- 春秋公羊傳(中華經典名著全本全注全譯)
- 黃銘 曾亦譯注
- 18922字
- 2021-03-03 17:32:56
前言
案,《漢書·藝文志》云:“《春秋古經》十二篇,《經》十一卷。”則《春秋古經》與《經》不同。蓋《經》即《公羊》、《穀梁》所據之《春秋經》,記載魯隱元年至哀十四年間之事,凡二百四十二年;至于《春秋古經》,疑為《左氏》學者所稱之古文經,所載史事至哀十六年“孔丘卒”為止,凡二百四十四年事。
一 “春秋”之名
相傳孔子作《春秋》。然孔子之前,舊有“春秋”之目。蓋上古時,凡記事之書,俱可名為《春秋》也。
孔穎達《左傳正義》云:
“春秋”之名,經無所見,唯傳記有之。昭二年,韓起聘魯,稱“見《魯春秋》”。《外傳·晉語》司馬侯對晉悼公云:“羊舌肸習于《春秋》。”《楚語》申叔時論傅太子之法云:“教之以《春秋》。”《禮·坊記》云:“《魯春秋》記晉喪曰‘殺其君之子奚齊’。”又《經解》曰:“屬辭比事,《春秋》教也。”凡此諸文所說,皆在孔子之前,則知未修之時舊有“春秋”之目。其名起遠,亦難得而詳。
可見,遲至先秦時,諸國史書已頗名為“春秋”矣。
除孔氏所引書外,先秦古書已頗有言及“春秋”之書者。莊公七年《公羊傳》云:“不修《春秋》曰:‘雨星不及地尺而復。’”《禮記·坊記》云:“《魯春秋》猶去夫人之姓,曰‘吳’,其死曰‘孟子卒’。”此言魯國有《春秋》也。又據《墨子·明鬼下》,周、燕、宋、齊俱有《春秋》。又,諸家多引《墨子》“吾見百國《春秋》”之說。可見,此時諸國俱有《春秋》。

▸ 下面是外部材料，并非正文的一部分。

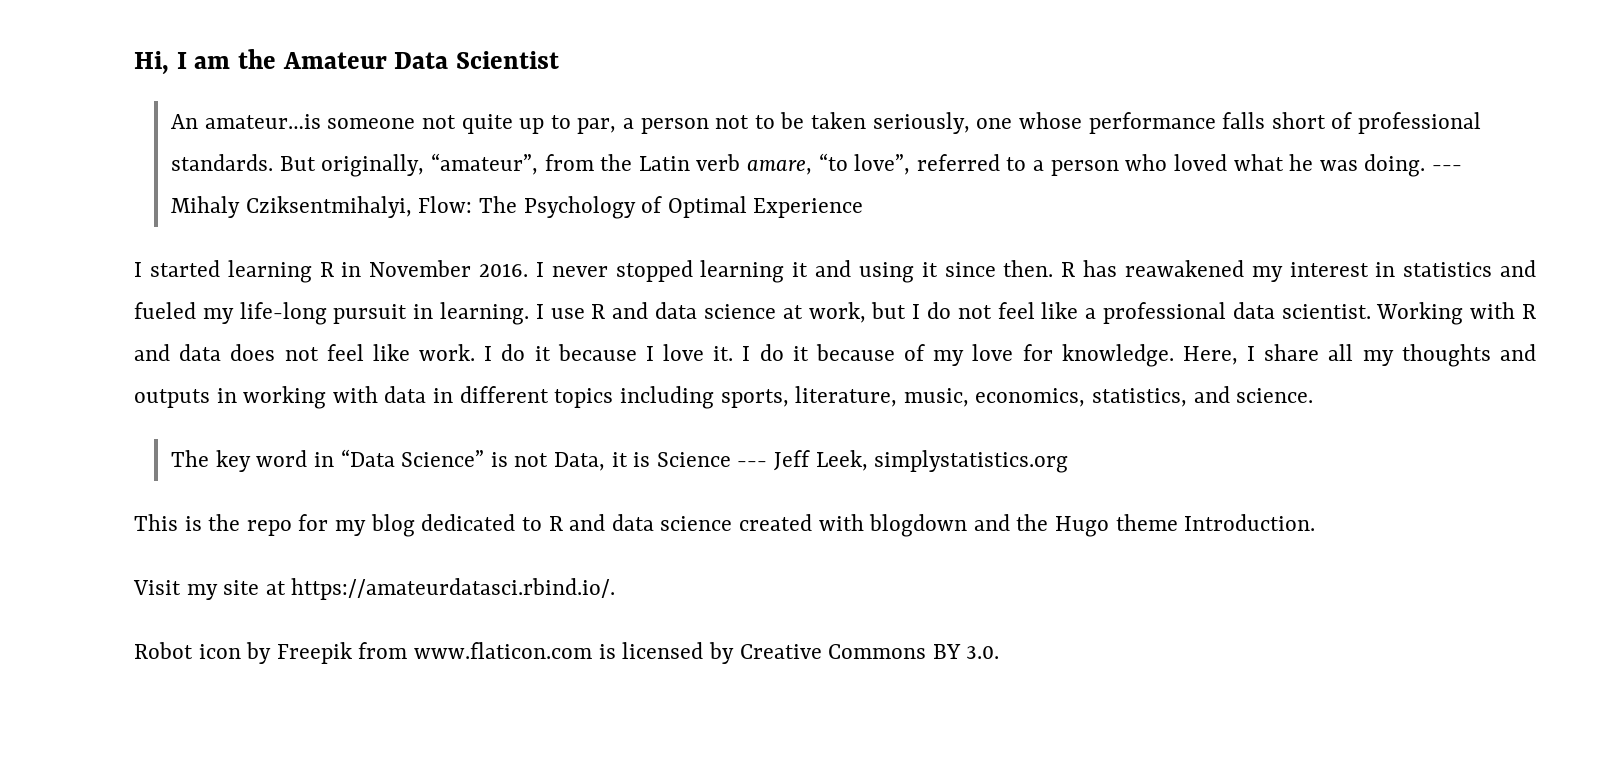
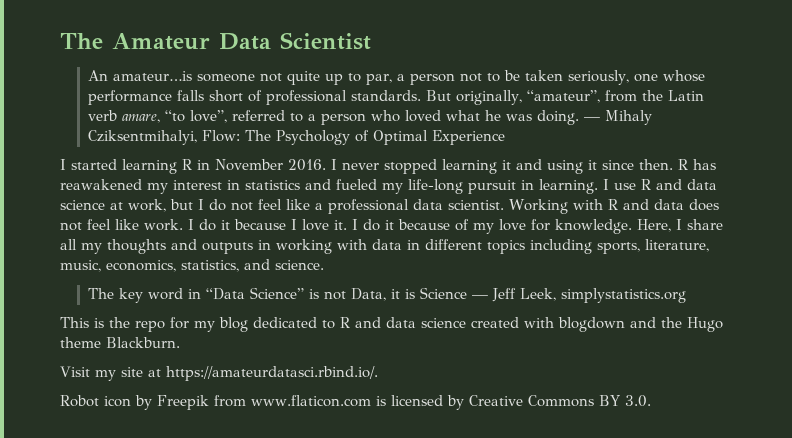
[134,49,277,75] Hi, I am the -> [60,33,103,49] The
[1432,165,1463,171] --- -> [583,117,600,121] —
[737,461,768,467] --- -> [471,295,488,299] —
[1184,514,1316,531] Introduction. -> [106,337,180,348] Blackburn.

此外,先秦時又頗有泛稱《春秋》者。《管子·法法》云:“故《春秋》之記,臣有弒其君,子有弒其父者矣。”《管子·山權數》云:“《春秋》者,所以記成敗也。”《韓非子·內儲說上》云:“《春秋》之記曰‘冬十二月霣霜不殺菽’,何為記此?”《戰國策·燕策》載蘇代語云:“今臣逃而紛齊、趙,始可著于《春秋》。”載樂毅語云:“臣聞賢明之君,功立而不廢,故著于《春秋》。”《國語·楚語上》載申叔時語云:“教之《春秋》,而為之聳善而抑惡焉,以戒勸其心。”《國語·晉語七》載司馬侯語云:“羊舌肸習于《春秋》。”據此,當時凡言諸國史記者,俱名“春秋”矣。
蓋“春秋”本國史之名,然其時私家著述,乃至后世史家,亦頗取“春秋”以名其書。先秦已有《虞氏春秋》、《呂氏春秋》、《晏子春秋》、《李氏春秋》等,此后,又有西漢陸賈《楚漢春秋》、東漢趙曄《吳越春秋》、晉司馬彪《九州春秋》、習鑿齒《漢晉陽秋》、孫盛《晉陽秋》(陽秋即春秋,避晉簡文帝皇后鄭春諱而改)與《魏氏春秋》、檀道鸞《續晉陽秋》、魏崔鴻《十六國春秋》、清吳任臣《十國春秋》等,則后世學者猶以“春秋”名諸史也。
先秦時,諸國史記不獨以“春秋”為通名,又別有專名者。《孟子·離婁下》云:“晉之《乘》,楚之《梼杌》,魯之《春秋》,一也。”至于魏,則有《竹書紀年》。杜預《春秋經傳集解》序云:“‘春秋’者,魯史記之名也。”則“春秋”者,又似為魯史之專名也。
孔穎達《左傳正義》云:
案《外傳》,申叔時、司馬侯乃是晉、楚之人,其言皆云“春秋”,不言“乘”與“梼杌”。然則“春秋”是其大名,晉、楚私立別號,魯無別號,故守其本名。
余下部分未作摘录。